The road passed by a few modest homes before plunging into the rain forest, which is aptly named as it rained here for much of our walk. In the forest were the pai pai home sites of the thousands of Marquesans who lived here before they were decimated in the 19th century by the diseases of foreigners. Now only a handful of families lives here with more coming from nearby Taiohae on their vacations.

We crossed the river several times, each time having to wade up toour knees on slippery and sharp stones. After more than an hour of following the muddy trail, we came to a look-out from which the waterfall at the head of the valley could be seen. A French couple was resting there and the woman warned us in broken English against going beyond the point where the valley closes in, due to danger of rock falls made worse by the recent rain. She also told us that the missionaries were responsible for building the trail we had been following and pointed out a side 'hidden valley' in which women, the old, and children were said to have hidden in times of war.

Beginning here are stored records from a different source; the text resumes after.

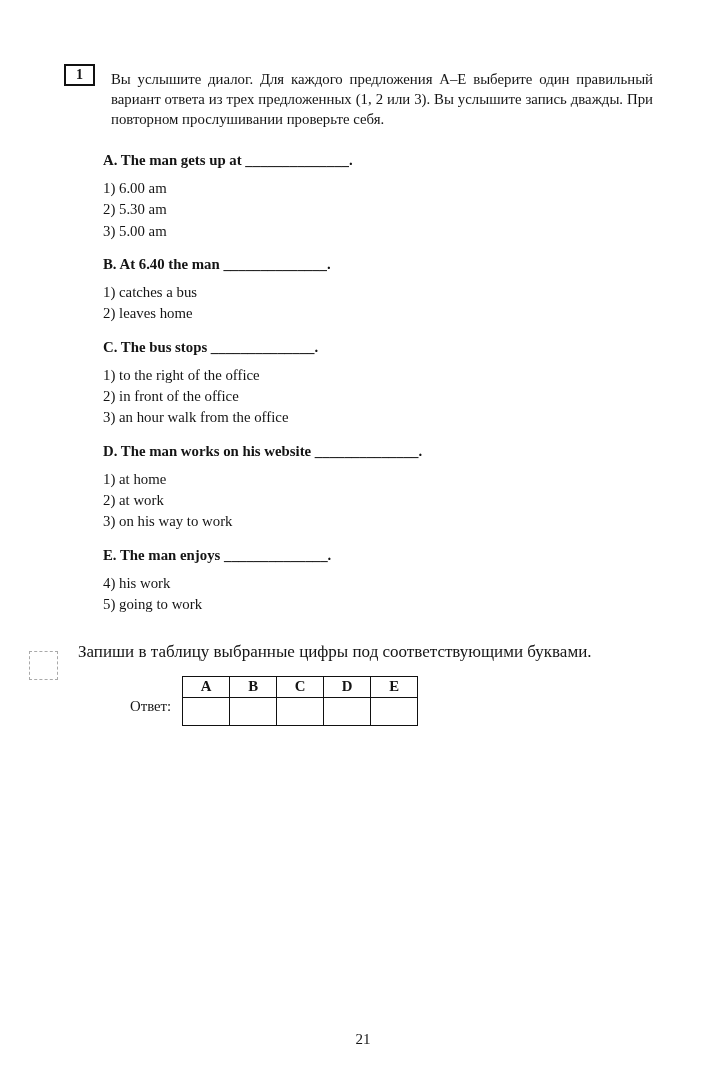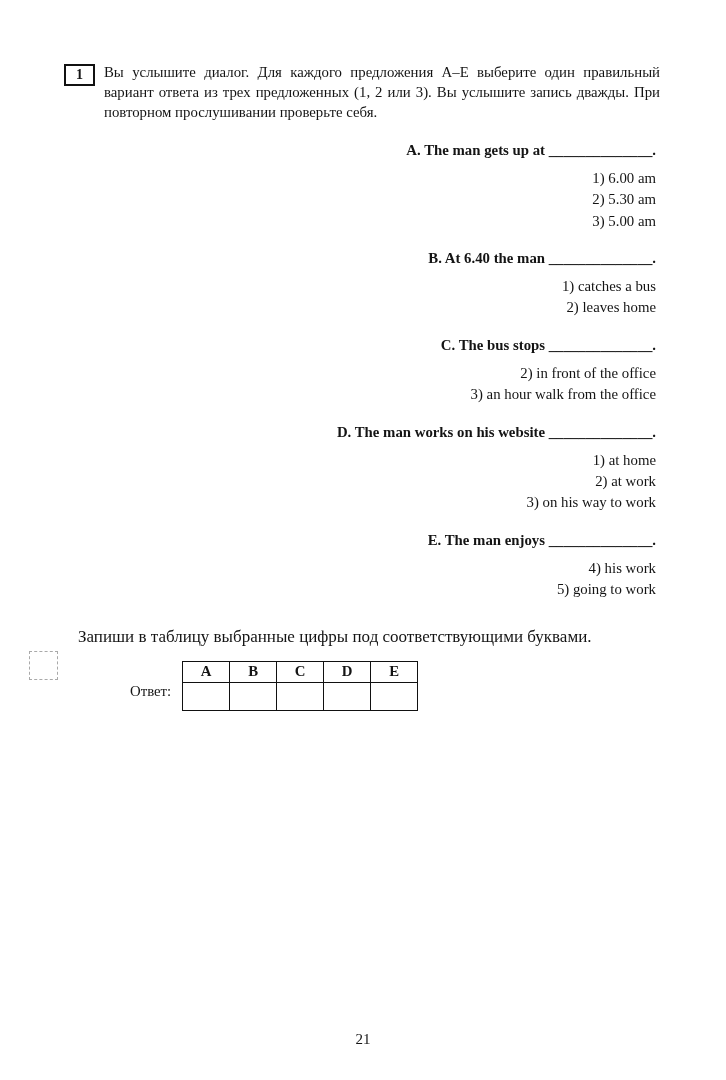--- a/index.html
+++ b/index.html
@@ -34,7 +34,7 @@
     margin-top: 2px;
   }
   .instructions {
-    margin: 0;
+    margin: 7px;
     font-size: 14.8px;
     line-height: 1.36;
     text-align: justify;

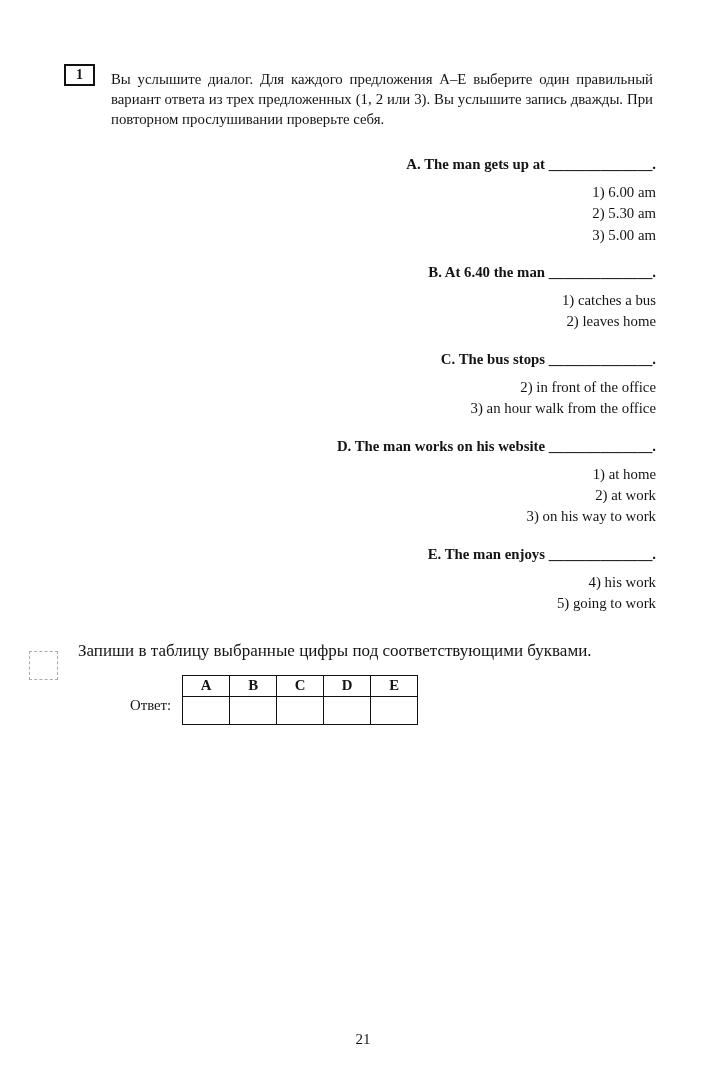--- a/index.html
+++ b/index.html
@@ -44,7 +44,7 @@
     margin-right: 70px;
     font-size: 14.8px;
   }
-  .question { margin-top: 20px; text-align: right; }
+  .question { margin-top: 8px; }
   .stem {
     margin: 16px 0 10px 0;
     font-weight: bold;

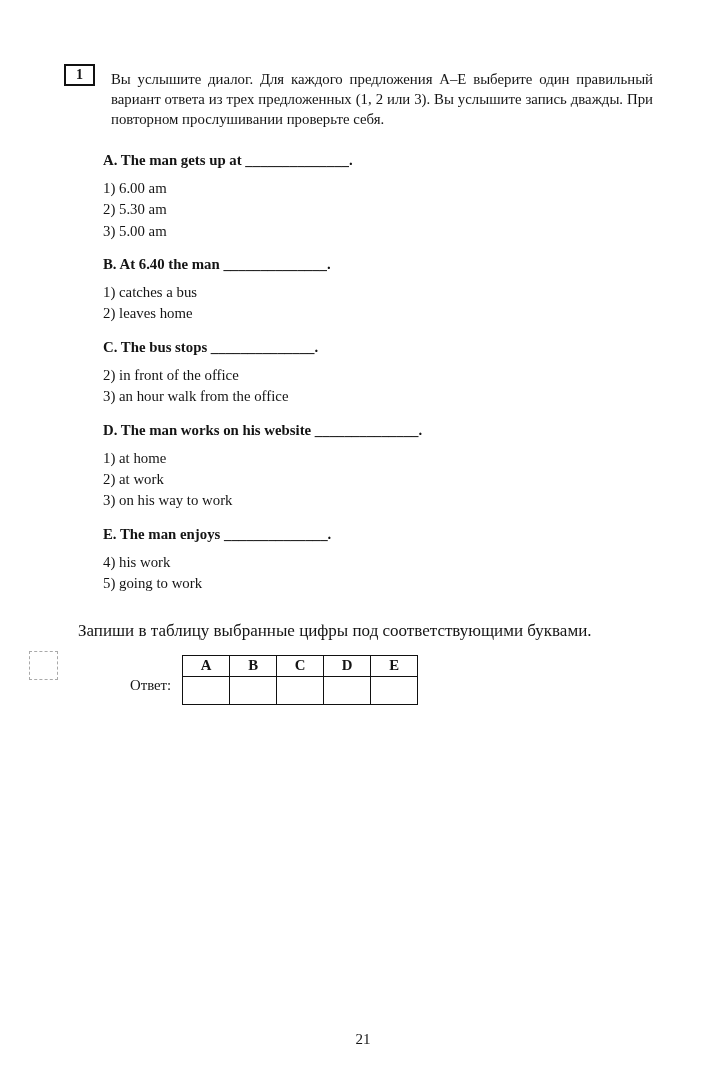--- a/index.html
+++ b/index.html
@@ -132,6 +132,7 @@
 
     <div class="question">
       <p class="stem">C. The bus stops ______________.</p>
+      <p class="option">1) to the right of the office</p>
       <p class="option">2) in front of the office</p>
       <p class="option">3) an hour walk from the office</p>
     </div>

At the bottom of the hill, we reached the point where crumbling thousand foot spires hem in the valley. The trail from this point criss-crosses a turbulent stream several times and, so high and near are the cliffs, that it is difficult to see the sky. During one river crossing, I tried to stay dry shod but slipped while jumping to the last rock and badly knocked a shin, tearing the skin in several places. Any sort of open wound here is a serious matter due to ease of infection, but we decided to press on and clean things up when we returned to Ladybug. At this same crossing, Rani had just finished wading across when we spotted a 3 foot long eel swimming inches from where she had just stepped. A few hundred feet further we found the bag of hard hats that someone has donated to make hiking through the gorge safer. We each donned a hat and proceeded to the pool below the falls.

The pool was muddy with run-off, but we stripped to our bathing suits and waded in, as the heavens opened yet again. We swam across this first pool and clambered over some rocks into a second pool lying beneath the falls. Only the last 100 feet of waterfall was visible from the second pool, but the velocity of the water attested to its descent from the heights. The mist made it almost impossible to open our eyes as we swam toward the falls. Another cruising family was just returning from a swim and they told us of a shelf behind the falls where we could rest after we swam under the cataract. I could not persuade Rani to join me, so I dived under and swam beneath the pounding water, coming up in a narrow gap beside the rock wall. It was difficult to breathe in this small space and I did not linger.

On our return, a handsome cinnamon coloured dog that had followed the other cruisers to the falls 'adopted' us, trotting happily along between Rani and me for the entire return trip. I wonder how many cruisers this attractive fellow has guided to and from the falls?

On a sobering note, we learned that only a few weeks ago on this trail a woman from one of the cruising boats had been struck on the head by a falling coconut. When this sort of thing happens in cartoons we laugh, but a ripe coconut can weigh 4 or 5 pounds. Anyone who has heard the WHUMPH when one of these hits the ground nearby can understand how important it is to try to avoid walking under coconut palms, especially in any sort of a wind. After the accident, the woman was driven to the beach by one of the Marquesans we had talked to earlier and evacuated to the hospital at Taiohae where she died the next day. Another Marquesan told us that he has cut down the palm tree that caused the cruiser's death as well several others near the trail, but there are still dozens if not hundreds of palm trees that one passes under on the hike to the falls.